• _ACTIVITY_:
Your output should be the whole listing, identical to the original.
----
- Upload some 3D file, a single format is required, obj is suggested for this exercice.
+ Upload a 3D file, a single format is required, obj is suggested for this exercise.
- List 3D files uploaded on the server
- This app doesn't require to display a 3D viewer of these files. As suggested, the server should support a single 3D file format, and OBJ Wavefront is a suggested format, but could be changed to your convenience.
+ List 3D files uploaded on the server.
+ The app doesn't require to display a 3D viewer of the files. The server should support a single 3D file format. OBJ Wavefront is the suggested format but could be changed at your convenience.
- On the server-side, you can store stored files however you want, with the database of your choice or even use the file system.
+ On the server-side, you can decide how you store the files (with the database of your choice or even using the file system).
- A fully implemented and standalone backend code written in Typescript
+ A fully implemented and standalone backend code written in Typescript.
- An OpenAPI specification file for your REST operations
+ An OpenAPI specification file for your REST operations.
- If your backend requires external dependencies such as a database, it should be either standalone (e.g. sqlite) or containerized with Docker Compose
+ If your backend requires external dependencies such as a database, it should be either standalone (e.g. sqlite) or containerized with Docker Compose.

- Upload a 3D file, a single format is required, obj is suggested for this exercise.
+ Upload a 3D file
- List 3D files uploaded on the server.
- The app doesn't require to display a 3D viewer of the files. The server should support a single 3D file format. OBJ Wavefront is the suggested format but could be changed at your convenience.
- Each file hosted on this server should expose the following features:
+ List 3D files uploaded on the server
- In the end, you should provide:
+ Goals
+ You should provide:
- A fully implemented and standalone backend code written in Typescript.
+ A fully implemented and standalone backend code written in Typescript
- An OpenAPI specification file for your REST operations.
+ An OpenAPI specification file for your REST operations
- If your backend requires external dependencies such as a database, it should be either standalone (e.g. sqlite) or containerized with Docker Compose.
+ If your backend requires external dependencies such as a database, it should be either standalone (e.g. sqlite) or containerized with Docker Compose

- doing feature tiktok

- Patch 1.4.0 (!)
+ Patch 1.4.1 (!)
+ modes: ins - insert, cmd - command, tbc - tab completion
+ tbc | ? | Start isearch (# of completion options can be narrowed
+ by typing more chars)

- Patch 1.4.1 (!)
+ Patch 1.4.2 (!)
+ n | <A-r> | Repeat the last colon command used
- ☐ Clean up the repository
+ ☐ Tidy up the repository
----
• _REPLY TO THE EXERCISE_:
- Upload some 3D file, a single format is required, obj is suggested for this exercice.
+ Upload a 3D file, a single format is required, obj is suggested for this exercise.
- List 3D files uploaded on the server
- This app doesn't require to display a 3D viewer of these files. As suggested, the server should support a single 3D file format, and OBJ Wavefront is a suggested format, but could be changed to your convenience.
+ List 3D files uploaded on the server.
+ The app doesn't require to display a 3D viewer of the files. The server should support a single 3D file format. OBJ Wavefront is the suggested format but could be changed at your convenience.
- On the server-side, you can store stored files however you want, with the database of your choice or even use the file system.
+ On the server-side, you can decide how you store the files (with the database of your choice or even using the file system).
- A fully implemented and standalone backend code written in Typescript
+ A fully implemented and standalone backend code written in Typescript.
- An OpenAPI specification file for your REST operations
+ An OpenAPI specification file for your REST operations.
- If your backend requires external dependencies such as a database, it should be either standalone (e.g. sqlite) or containerized with Docker Compose
+ If your backend requires external dependencies such as a database, it should be either standalone (e.g. sqlite) or containerized with Docker Compose.

- Upload a 3D file, a single format is required, obj is suggested for this exercise.
+ Upload a 3D file
- List 3D files uploaded on the server.
- The app doesn't require to display a 3D viewer of the files. The server should support a single 3D file format. OBJ Wavefront is the suggested format but could be changed at your convenience.
- Each file hosted on this server should expose the following features:
+ List 3D files uploaded on the server
- In the end, you should provide:
+ Goals
+ You should provide:
- A fully implemented and standalone backend code written in Typescript.
+ A fully implemented and standalone backend code written in Typescript
- An OpenAPI specification file for your REST operations.
+ An OpenAPI specification file for your REST operations
- If your backend requires external dependencies such as a database, it should be either standalone (e.g. sqlite) or containerized with Docker Compose.
+ If your backend requires external dependencies such as a database, it should be either standalone (e.g. sqlite) or containerized with Docker Compose

- doing feature tiktok

- Patch 1.4.0 (!)
+ Patch 1.4.1 (!)
+ modes: ins - insert, cmd - command, tbc - tab completion
+ tbc | ? | Start isearch (# of completion options can be narrowed
+ by typing more chars)

- Patch 1.4.1 (!)
+ Patch 1.4.2 (!)
+ n | <A-r> | Repeat the last colon command used
- ☐ Clean up the repository
+ ☐ Tidy up the repository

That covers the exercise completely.